En el universo del tiro con arco olímpico, donde Corea del Sur ejerce un dominio casi absoluto, hay un arquero que durante más de una década ha representado la resistencia occidental con mayor consistencia y éxito: Brady Ellison. El estadounidense de Arizona es el arquero recurvo masculino con más victorias en la Copa del Mundo entre los no coreanos, y uno de los competidores de tiro con arco más respetados de la historia moderna.
Los orígenes en Arizona
Brady Ellison nació el 27 de octubre de 1988 en Casper, Wyoming, y creció en Arizona. Empezó a practicar el tiro con arco de manera informal antes de ser descubierto por entrenadores que vieron en él un potencial excepcional. Su primera participación en el circuito de Copa del Mundo llegó en la segunda mitad de los años 2000, y muy pronto fue evidente que Ellison tenía lo necesario para competir contra los mejores del mundo.
Un palmarés construido evento a evento
Ellison ha ganado etapas de la Copa del Mundo de tiro con arco en múltiples países y en distintas condiciones climáticas, desde el viento del norte de Europa hasta el calor húmedo de Asia. Esta versatilidad, unida a su capacidad de mantener el nivel en los grandes torneos, lo ha convertido en el arquero con más victorias en el circuito masculino entre los no coreanos.
Sus actuaciones en las finales de la Copa del Mundo, los Campeonatos del Mundo y los Juegos Olímpicos han sido consistentemente de muy alto nivel. Ellison ha ganado el título mundial individual en varias ocasiones, una hazaña que lo sitúa entre los grandes del tiro con arco moderno independientemente de la estadística de victorias por eventos.
La rivalidad con los arqueros coreanos
La historia competitiva de Ellison está marcada por los duelos con los mejores arqueros coreanos: Oh Jin-hyek, Lee Seung-yun, Kim Woo-jin y Kim Je-deok, entre otros. Estos enfrentamientos en finales olímpicas y mundiales son los momentos más esperados del tiro con arco de competición, y Ellison ha ganado algunos de los más importantes.
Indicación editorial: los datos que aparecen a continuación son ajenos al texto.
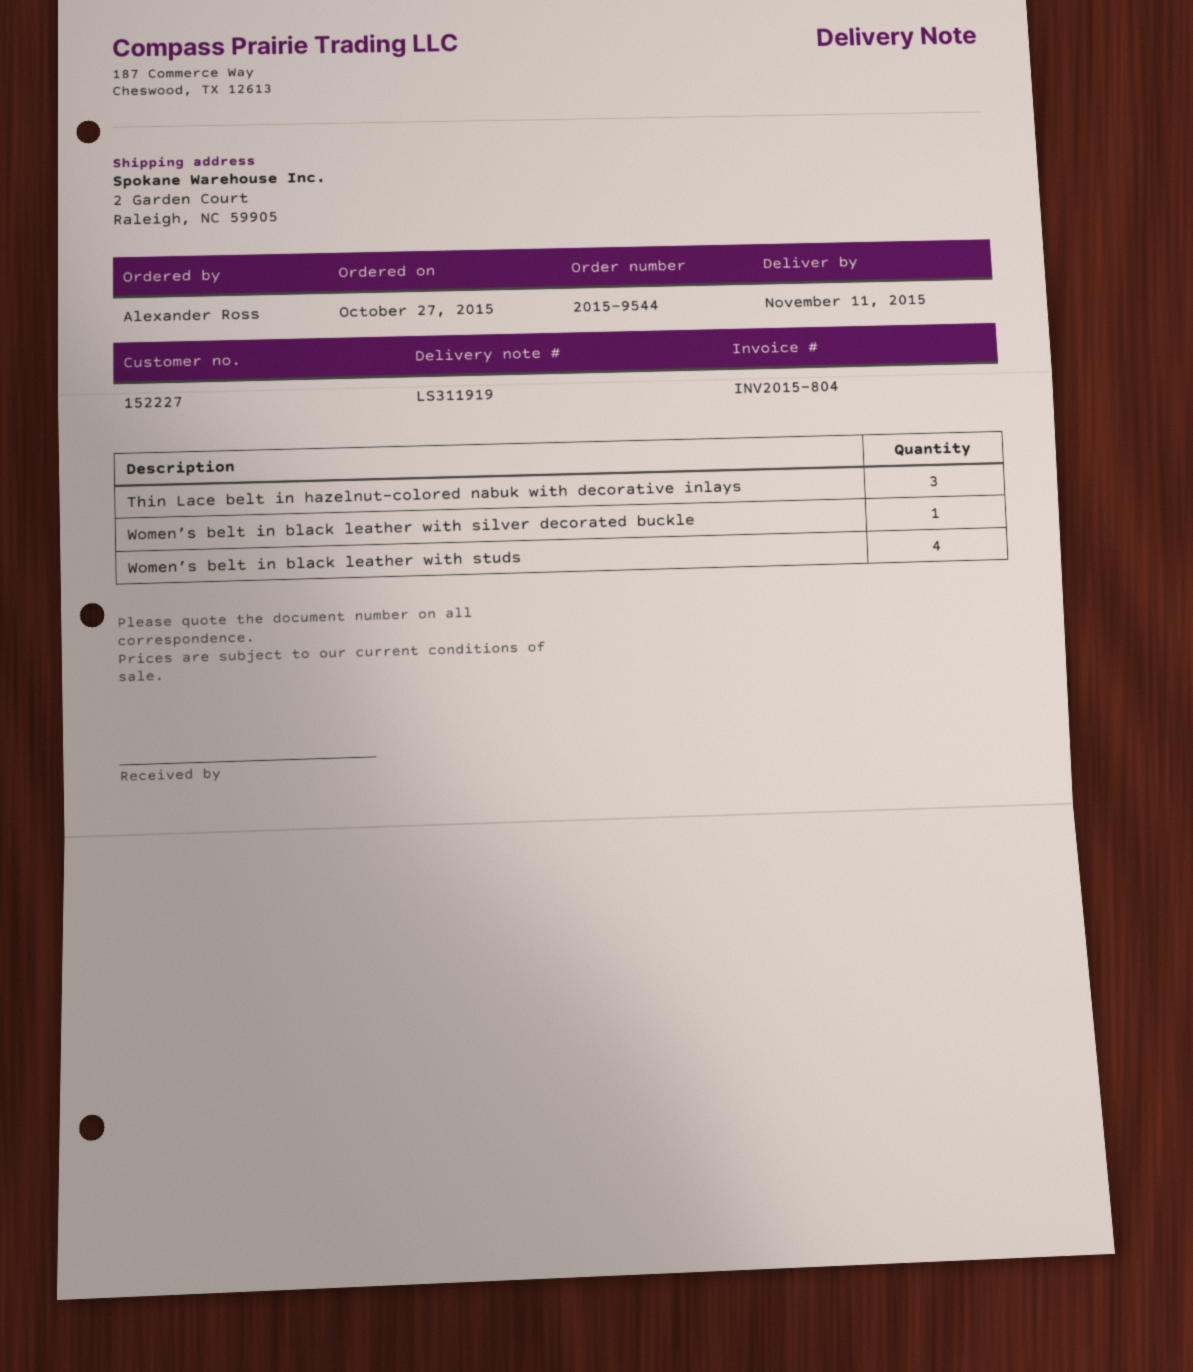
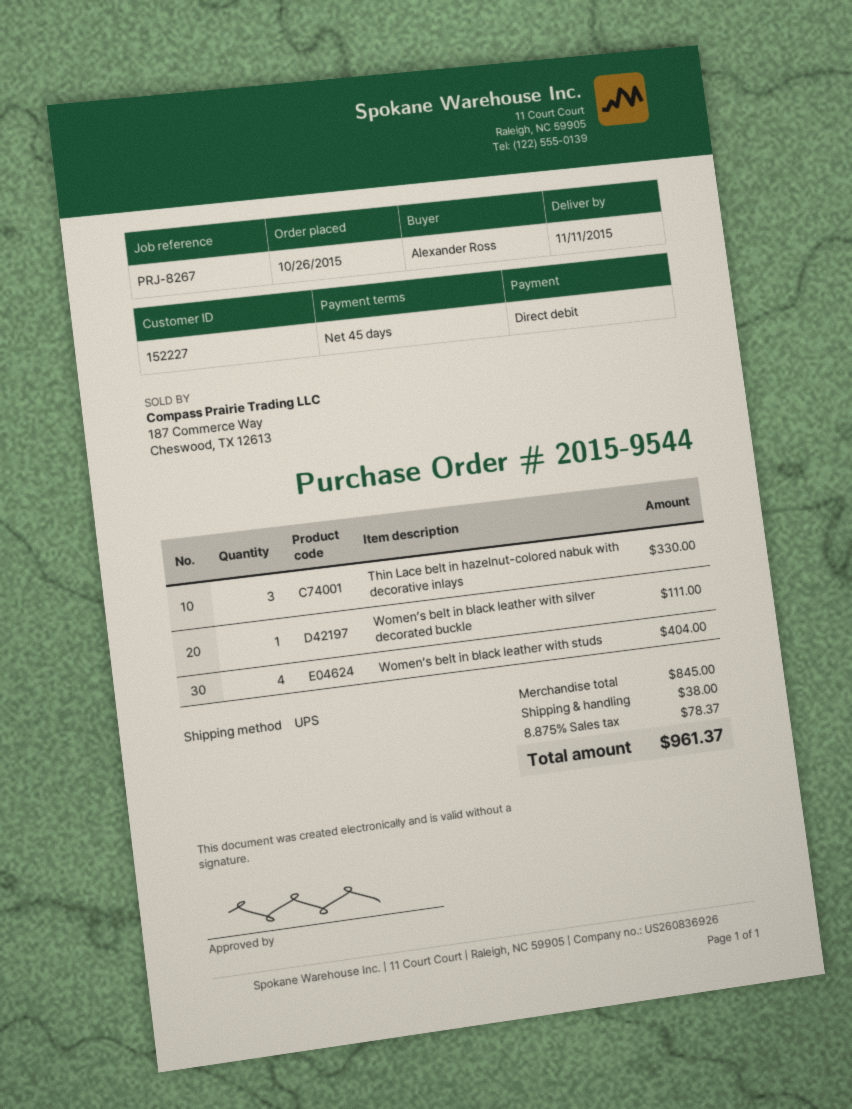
order date: 2015-10-27 -> 2015-10-26

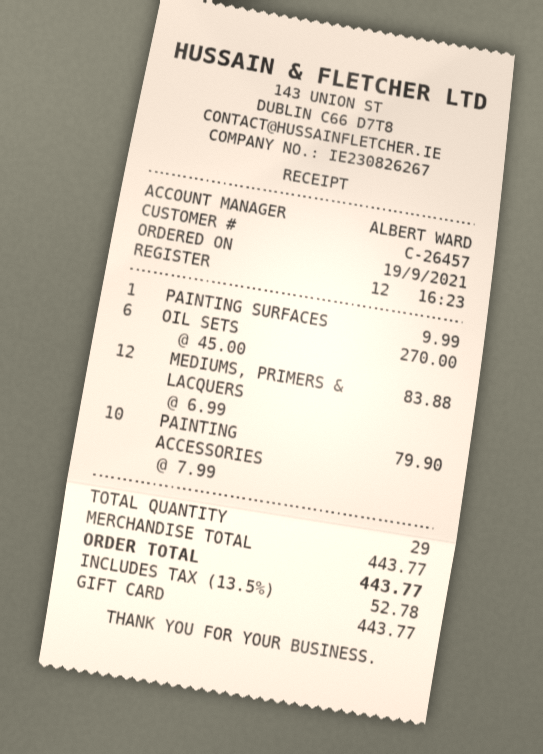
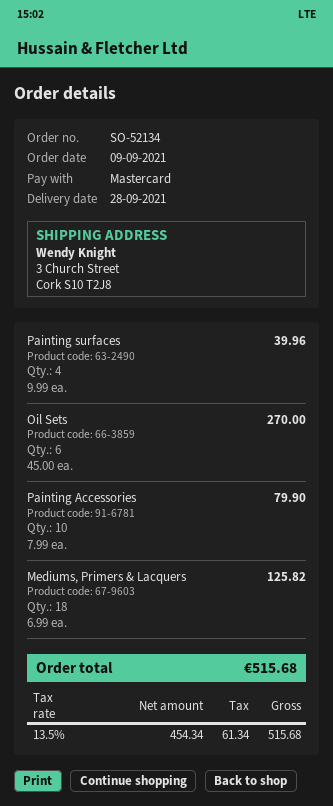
order date: 2021-09-19 -> 2021-09-09
payment method: gift card -> Mastercard
PAINTING SURFACES: 1 x 9.99 = 9.99 -> 4 x 9.99 = 39.96
MEDIUMS, PRIMERS & LACQUERS: 12 x 6.99 = 83.88 -> 18 x 6.99 = 125.82
tax: 13.5% = 52.78 -> 13.5% = 61.34
total: 443.77 -> 515.68

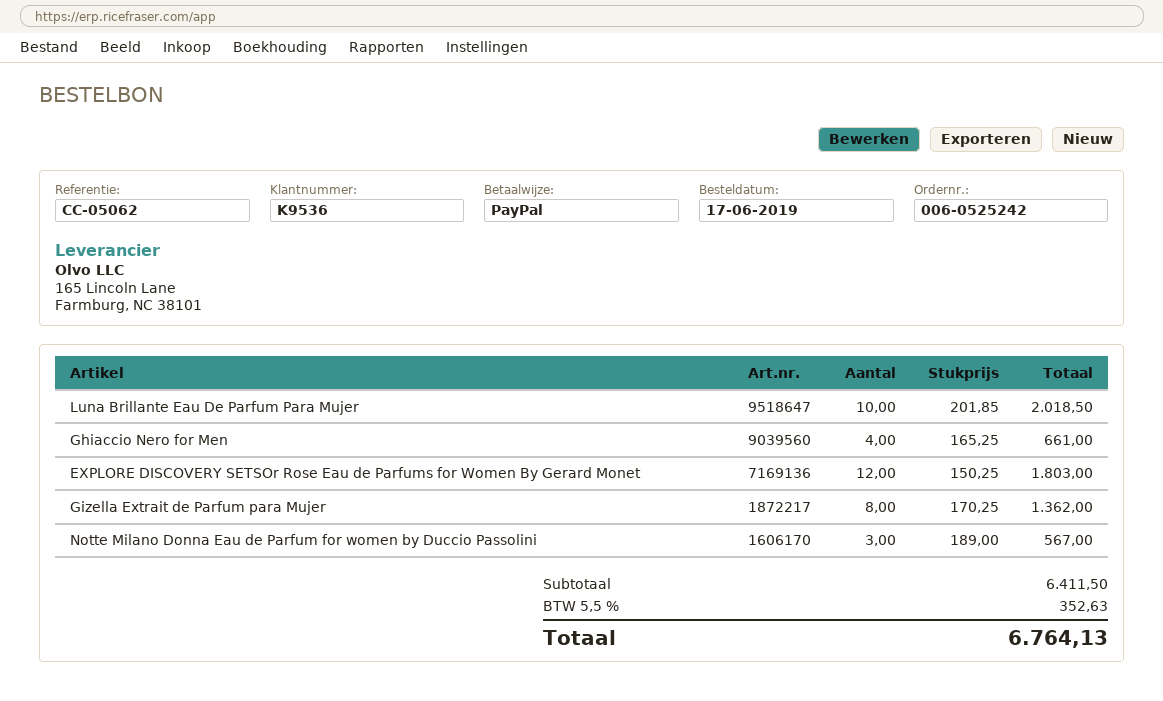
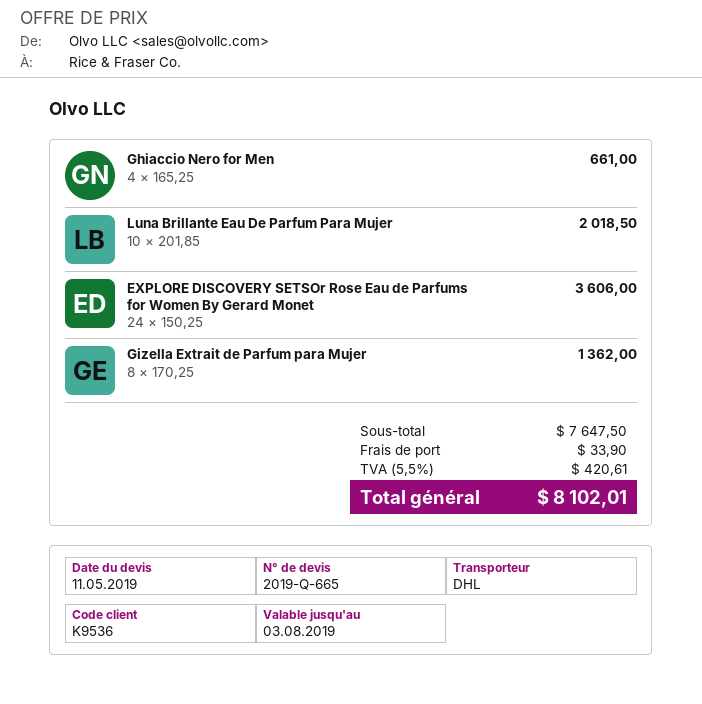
EXPLORE DISCOVERY SETSOr Rose Eau de Parfums for Women By Gerard Monet: 12 x 150.25 = 1803.00 -> 24 x 150.25 = 3606.00
Notte Milano Donna Eau de Parfum for women by Duccio Passolini: 3 x 189.00 = 567.00 -> none
subtotal: 6411.50 -> 7647.50
shipping: none -> 33.90
tax: 5.5% = 352.63 -> 5.5% = 420.61
total: 6764.13 -> 8102.01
En el Campeonato del Mundo de 2019, Ellison ganó el oro individual masculino superando a rivales coreanos, lo que fue una de sus victorias más celebradas dada la dificultad de la competencia. Su técnica meticulosa y su capacidad de control mental bajo presión son los rasgos que los analistas destacan como las claves de su longevidad en la élite.
Los Juegos Olímpicos y la asignatura pendiente
Pese a su palmarés en Copa del Mundo y Mundiales, el oro olímpico individual ha sido el objetivo que más ha perseguido Ellison sin lograrlo. Ha participado en cinco ediciones de los Juegos Olímpicos —Pekín 2008, Londres 2012, Río 2016, Tokio 2021 y París 2024— y ha llegado a las semifinales y finales en varias ocasiones, pero siempre ha encontrado el arco de un arquero coreano en el momento decisivo.
Esta circunstancia, más que restar mérito a su carrera, ilustra perfectamente la dificultad de ganar el oro olímpico en un deporte donde una nación ha elevado el estándar hasta niveles casi inalcanzables. Ellison es la mejor prueba de que para ganar en el tiro con arco olímpico no solo hay que ser extraordinariamente bueno: hay que ser capaz de superar al sistema más competitivo que ha producido cualquier país en esta disciplina.